Another interesting read is about read repairs. Quoting the docs:
"When data is read to satisfy a query and return a result, all replicas are queried for the data needed. The first replica node receives a direct read request and supplies the full data. The other nodes contacted receive a digest request and return a digest, or hash of the data. A digest is requested because generally the hash is smaller than the data itself. A comparison of the digests allows the coordinator to return the most up-to-date data to the query. If the digests are the same for enough replicas to meet the consistency level, the data is returned. If the consistency level of the read query is ALL, the comparison must be completed before the results are returned; otherwise for all lower consistency levels, it is done in the background.

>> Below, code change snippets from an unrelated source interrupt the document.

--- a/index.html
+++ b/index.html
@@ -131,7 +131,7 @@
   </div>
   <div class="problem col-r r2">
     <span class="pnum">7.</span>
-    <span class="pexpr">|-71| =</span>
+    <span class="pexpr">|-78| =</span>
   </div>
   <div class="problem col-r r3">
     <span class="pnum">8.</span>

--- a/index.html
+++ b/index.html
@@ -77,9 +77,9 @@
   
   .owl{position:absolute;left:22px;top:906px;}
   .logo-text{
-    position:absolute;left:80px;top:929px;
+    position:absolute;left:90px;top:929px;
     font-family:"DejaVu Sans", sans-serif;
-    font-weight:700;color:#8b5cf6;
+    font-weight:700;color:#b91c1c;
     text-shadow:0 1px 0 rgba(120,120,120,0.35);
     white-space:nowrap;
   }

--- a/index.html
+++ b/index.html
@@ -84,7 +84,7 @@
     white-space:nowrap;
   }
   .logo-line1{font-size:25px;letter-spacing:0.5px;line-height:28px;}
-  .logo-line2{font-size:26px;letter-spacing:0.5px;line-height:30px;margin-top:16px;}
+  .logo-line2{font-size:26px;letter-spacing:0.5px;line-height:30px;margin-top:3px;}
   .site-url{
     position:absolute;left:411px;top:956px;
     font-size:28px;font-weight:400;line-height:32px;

The coordinator compares the digests, and if a mismatch is discovered, a request for the full data is sent to the mismatched nodes. The most current data found in a full data comparison is used to reconcile any inconsistent data on other replicas."
One disk failure
Since we are using only RAID10 arrays, one disk failure will not cause any relevant issue or service degradation.
Two disks failures
Worst case scenarios:
- two disks belonging to the same RAID10 array (except the one for the root partition) could bring an entire Cassandra instance offline. The cluster will keep working, achieving both READ and WRITE consistency levels, but if the load is really high we might see some performance degradations (especially in the overall throughput).
- two disks belonging to the same RAID10 root partition, bringing down an entire node and cluster down to two nodes (four instances). Since rack awareness guarantees that no data replica is present on the same node, we are reasonably sure to achieve consistency for WRITE and READ. Performances under load could get severely impacted, but the cluster will keep working.
Three disks failures
Three disk failures should not get the cluster in more trouble than the worst case scenarios for two disks failures.
Four disks failures
Worst case scenario:
- two disks failures in two different RAID10 arrays containing the root partition. This will cause four Cassandra instances down and the cluster completely impaired (no READ/WRITE quorum achievable).
There are other scenarios (combinations of the previous ones listed above) that would allow the cluster to run even with four disks failures.
We need to keep in mind that other kind of failures, like rack down, complete host breakage, etc.. could add up to one of the regular disks failure scenarios described above. One node down means two Cassandra instances down, so a combined failure would of course lower down the disks failure resiliency.
We have explored the possibility to use RAID0 arrays for each Cassandra instance, keeping RAID10 only for the root partitions. It would give us a lot more disk space available but it would also lower down the overall resiliency of the cluster (with two disks failures we could be in serious trouble).